La tenue des pas d’armes repose sur une culture européenne, car ils correspondent à la mise en scène d’une œuvre, d’un thème ou d’un héros littéraire : romans de la Table ronde, surtout, mais aussi romans d’Alexandre, de Florimont, de Ponthus et Sidoine, ou encore les Douze Travaux d’Hercule. Les pas d’armes se déroulent dans un cadre essentiellement courtois et chaque combattant se fait le champion d'une dame. L'incertitude du résultat de chaque affrontement et le cadre grandiose des joutes offre ainsi aux nombreuses spectatrices et spectateurs une distraction appréciée.
* Des enjeux financiers, politiques et sociaux
Emprises et pas d'armes ne sont pas libérés de toute interférence financière et des tentatives d’utilisation à des fins politiques.
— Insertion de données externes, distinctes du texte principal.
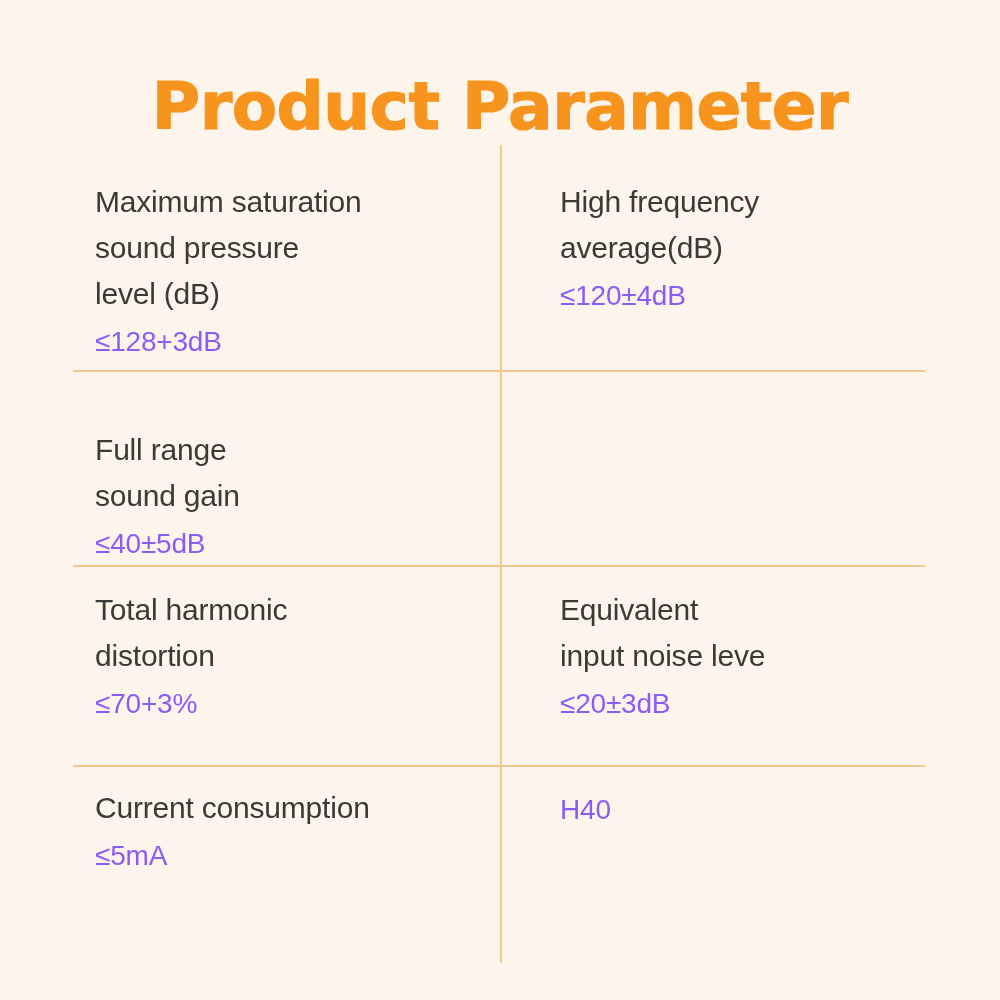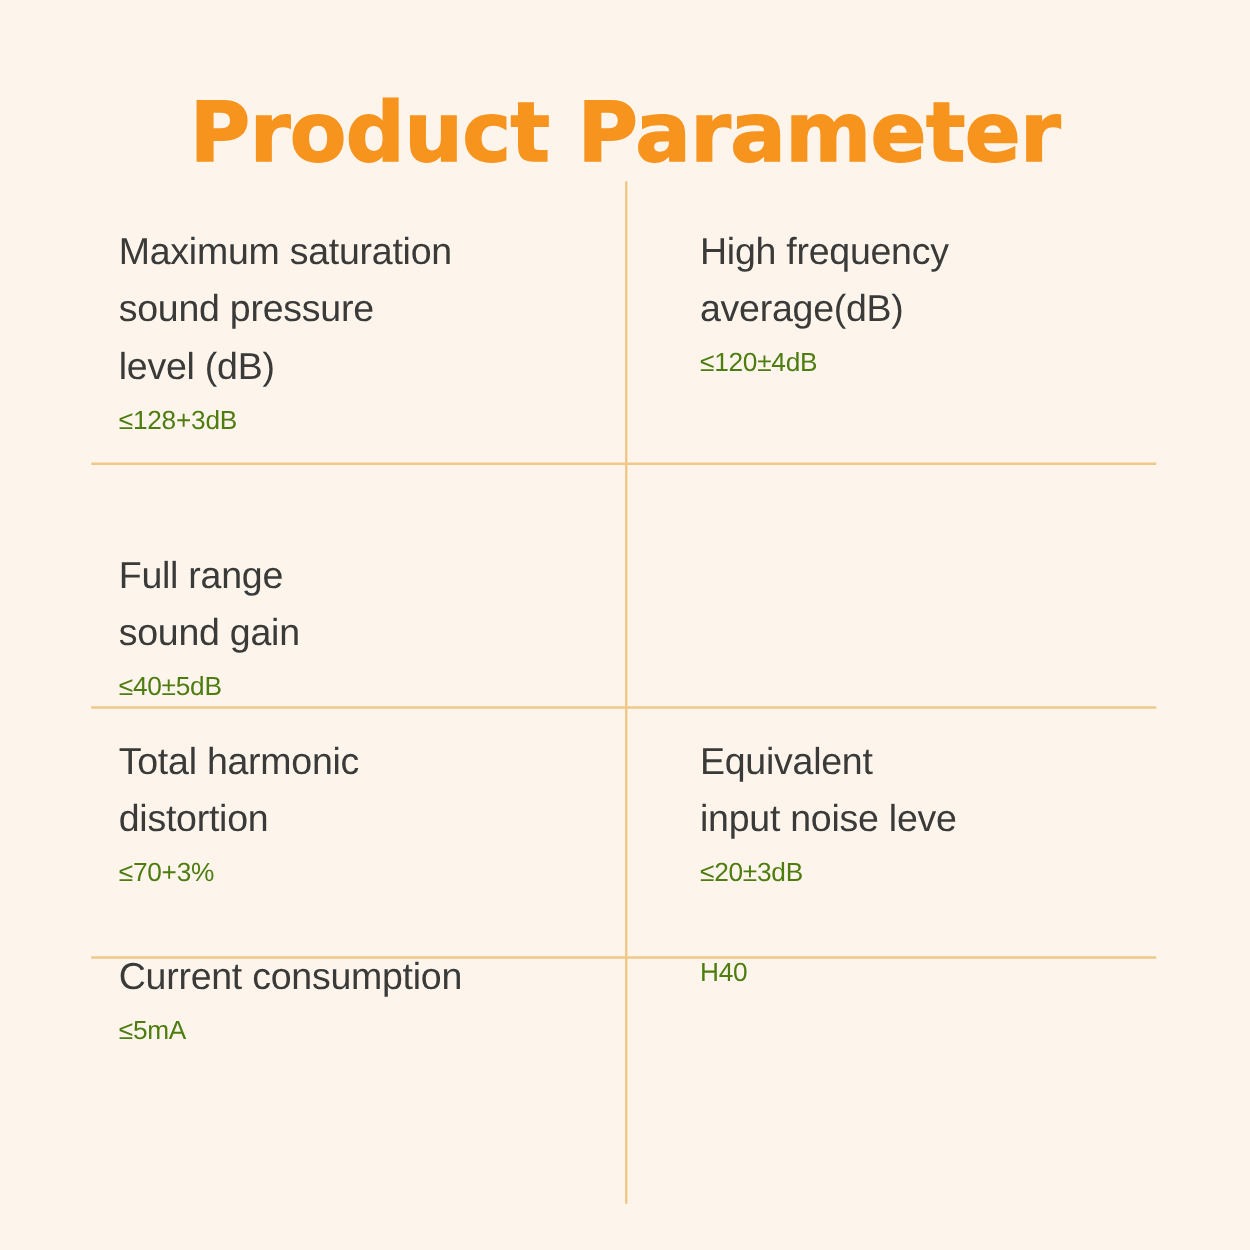"≤120±4dB" .cell-value { color: #4d7c0f -> #8b5cf6; font-size: 21px -> 28px }
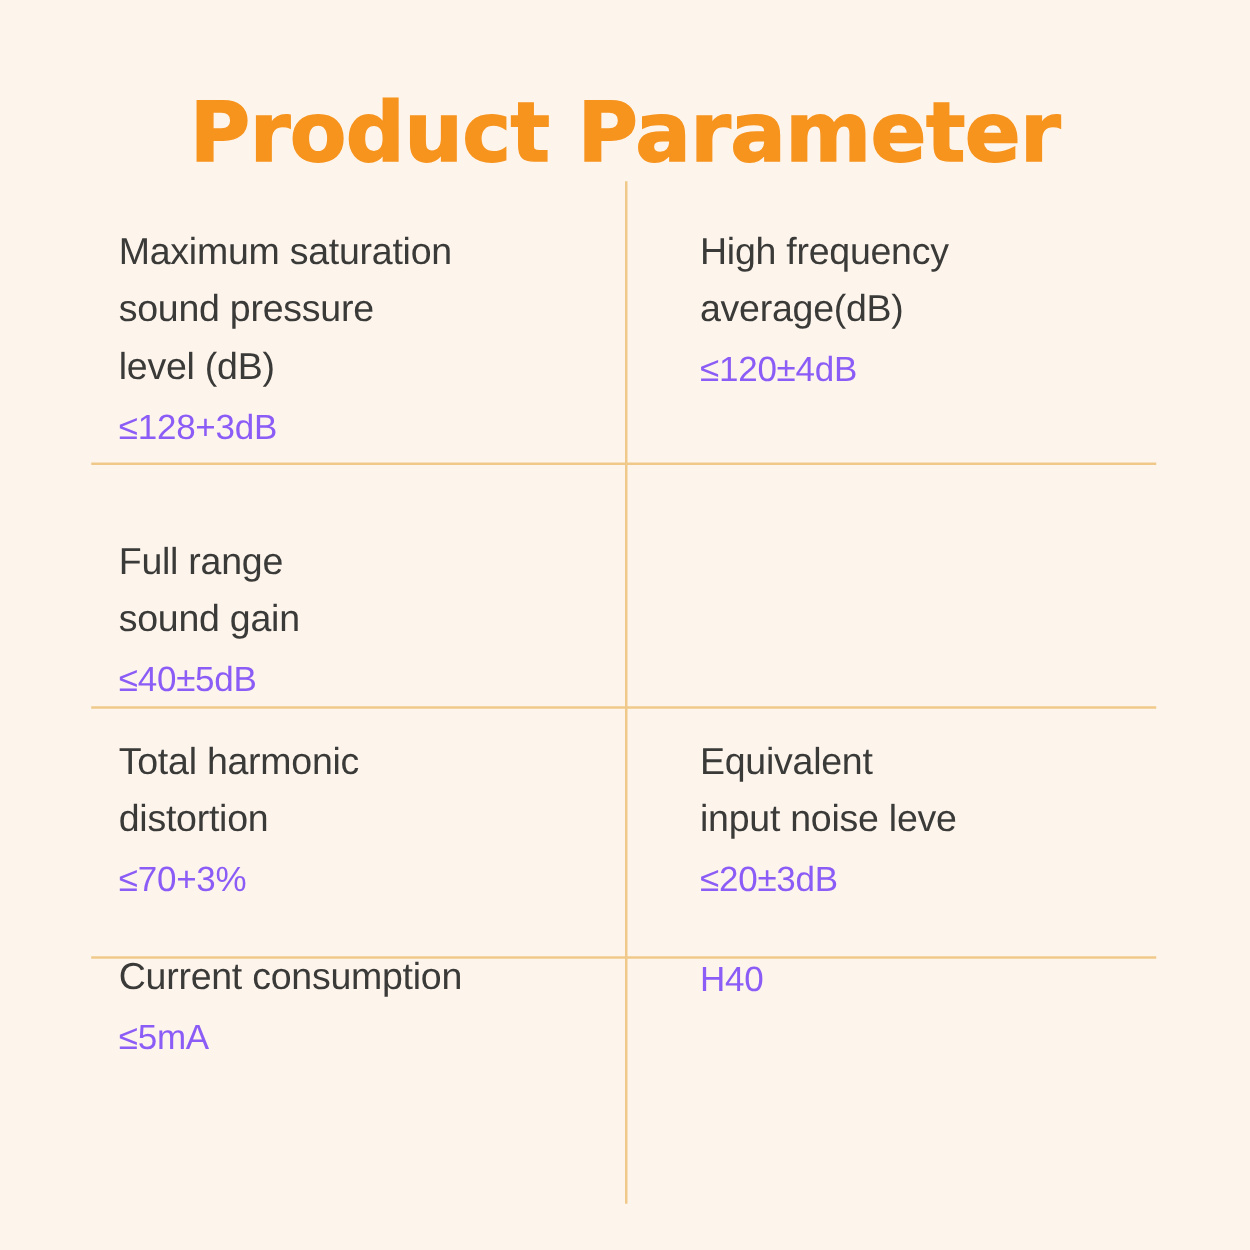"Current consumption" .row-3 { top: 592px -> 618px }
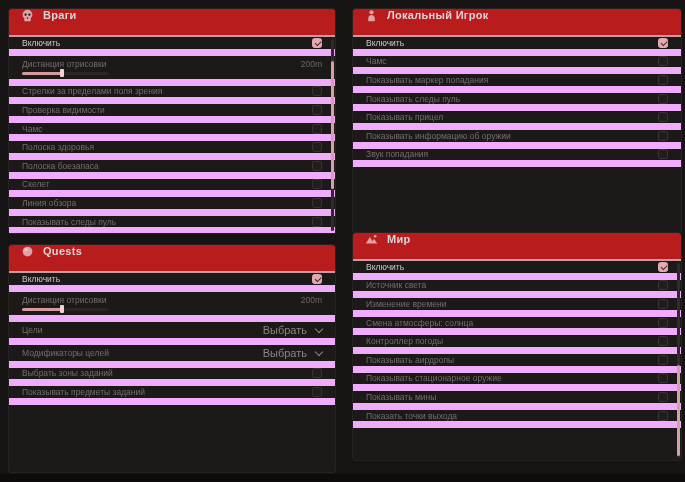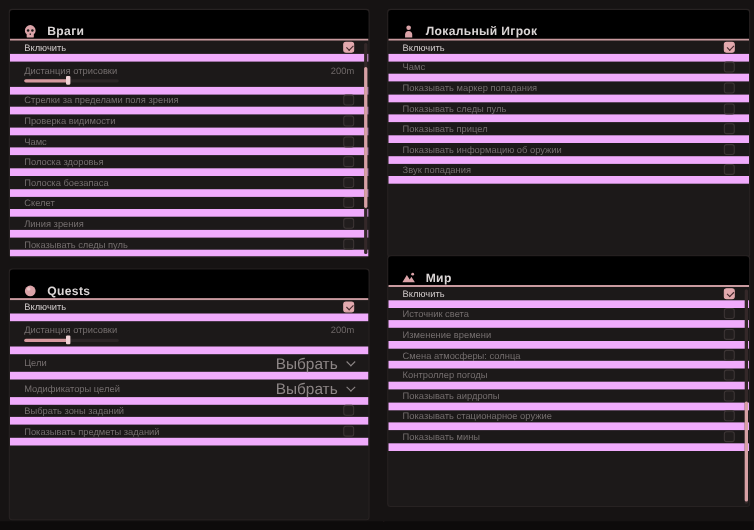"Враги" .panel-header { align-items: flex-end -> flex-start; background: #000000 -> #b91c1c }
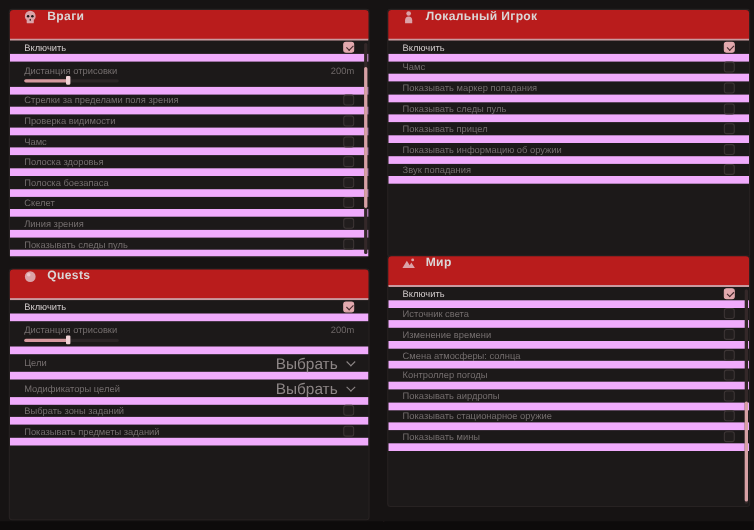"Линия зрения" span.row-label { text: зрения -> обзора }
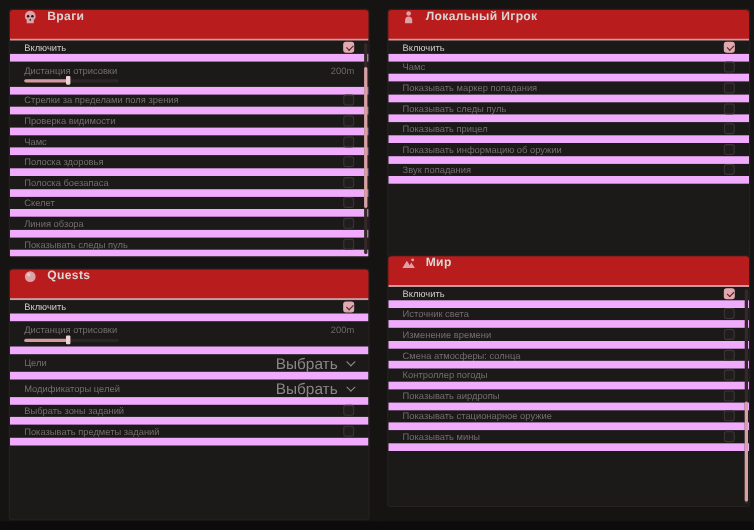"Выбрать" .dd-label { font-size: 14px -> 11px }
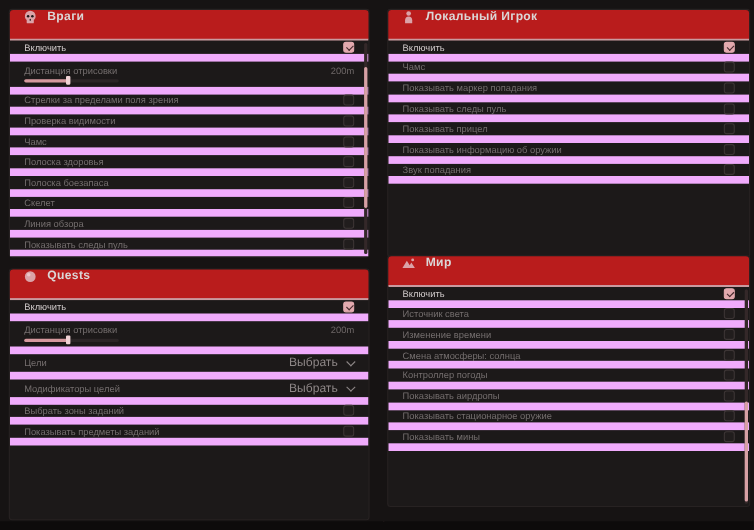"Показать точки выхода" div.row { html: none -> <div> <div> <span>Показать точки выхода</span> <span></span> </div> </div> }
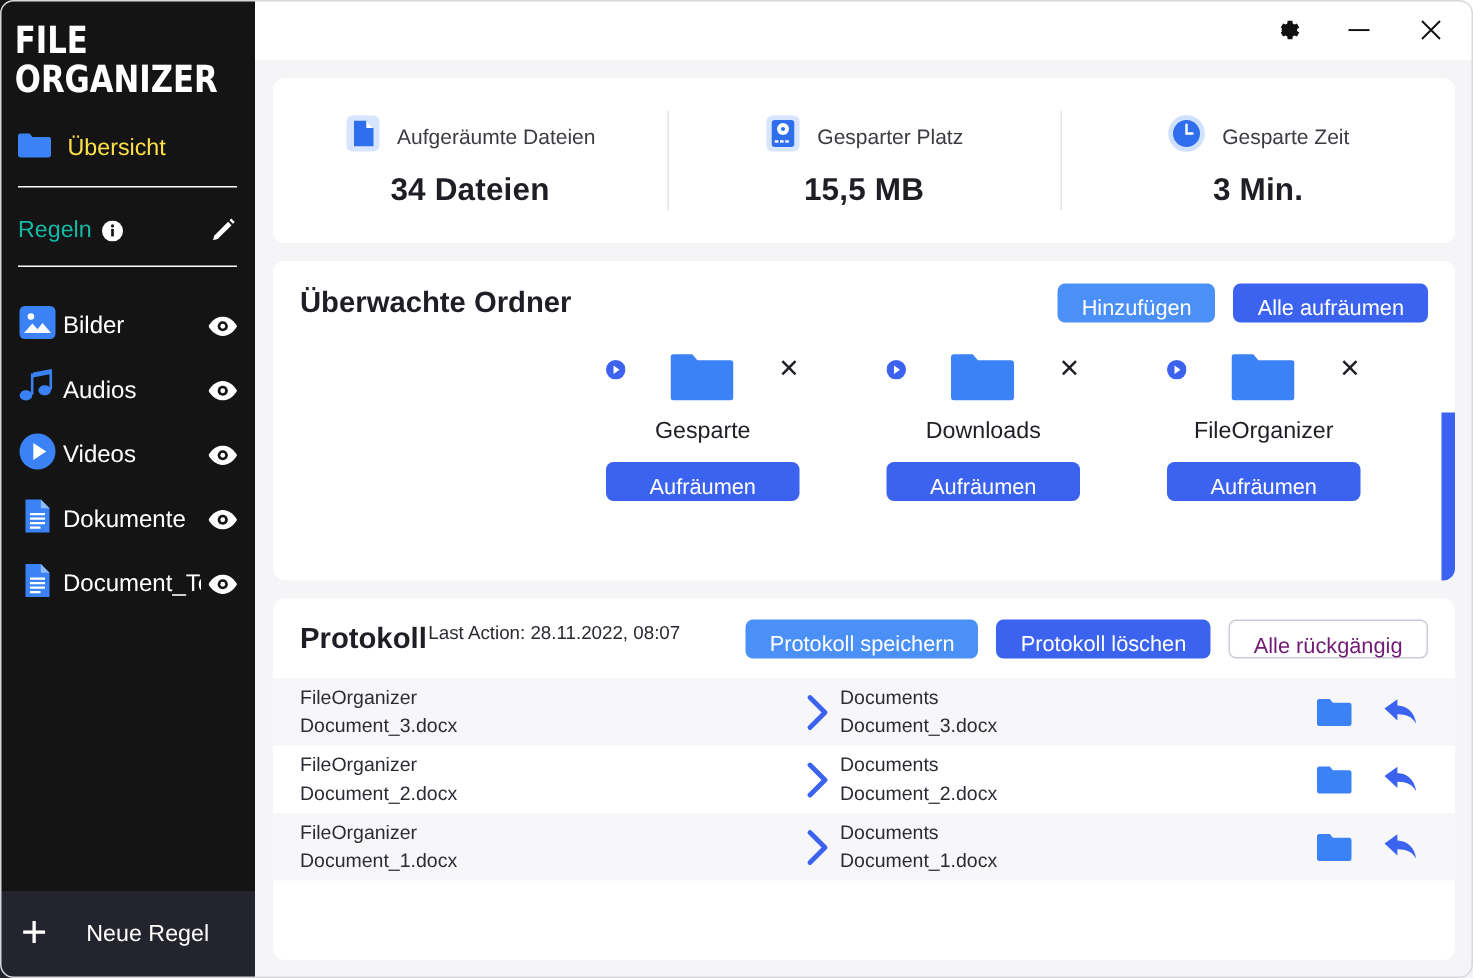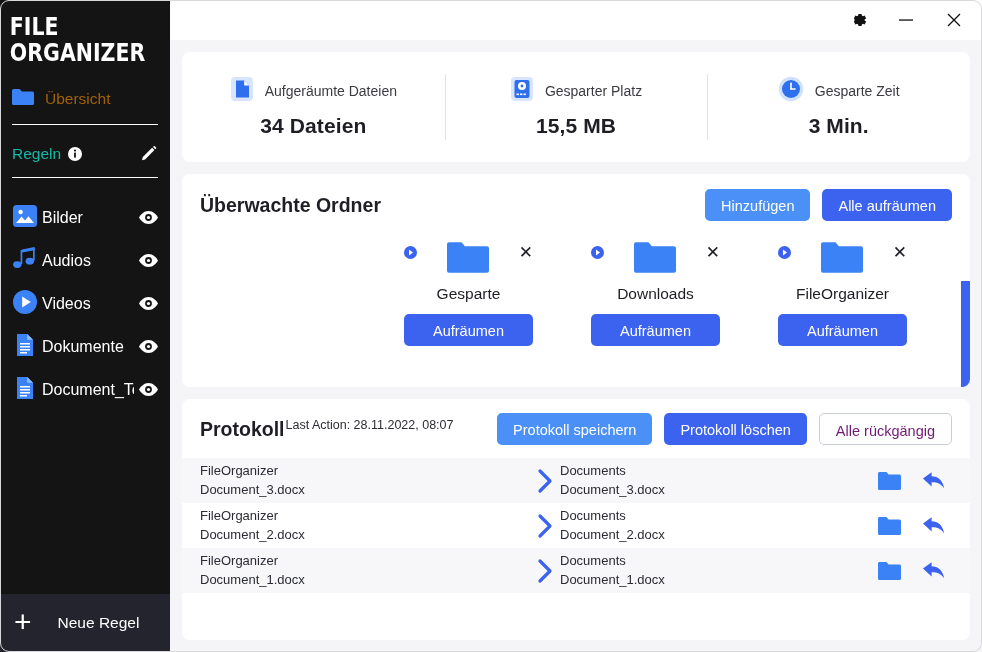"Übersicht" .nav-overview .label { color: #a16207 -> #fde047 }
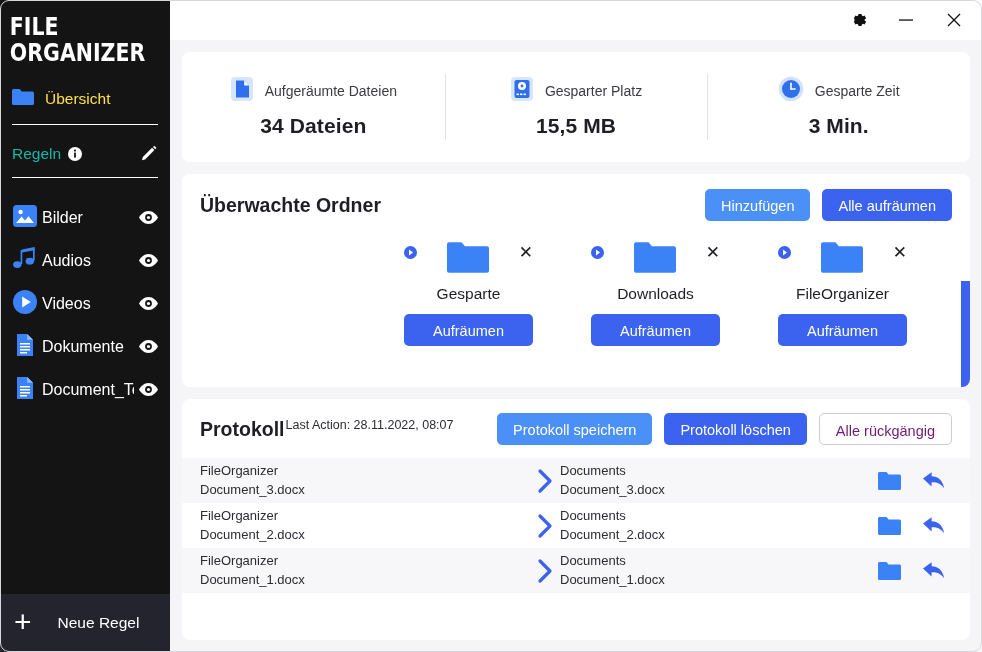"Hinzufügen" .btn { height: 32px -> 26px }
Pour ceux qui financent, qui organisent et qui combattent, les intérêts économiques sont certains. Au premier rang, les chevaliers peuvent tirer de grands bénéfices financiers de leurs entreprises. Certains organisateurs recrutés parmi les officiers d’armes sont également des professionnels qui vivent des fêtes chevaleresques. Les pas génèrent aussi un surcroît d’activité économique là où ils se déroulent. Pour les mécènes qui financent les joutes, outre la distraction que leur tenue procure, des retombées multiples sont attendues. L'efficacité de ces rassemblements pour contrôler la violence n'est pas démontrée, pas plus qu'une réelle « civilisation des mœurs » au moyen des joutes. Toutefois, mettant en relation les princes avec leurs sujets ou avec des envoyés étrangers, les joutes apparaissent comme des temps d'intense activité politique et diplomatique.
Un sport médiéval
Par des comparaisons systématiques entre ces joutes élaborées et les sports contemporains, il apparaît donc que les emprises et pas d’armes constituent un véritable sport qui allie exercice physique et amour du jeu. Érigés en spectacles captivants, au service de la construction d’un socle culturel commun à une « internationale chevaleresque », relayés par de nombreux chroniqueurs qui inscrivent chaque événement dans la mémoire collective et construisent les héros, les pas d'armes et emprises peuvent ainsi être considérés comme un point d'enracinement solide des sports modernes.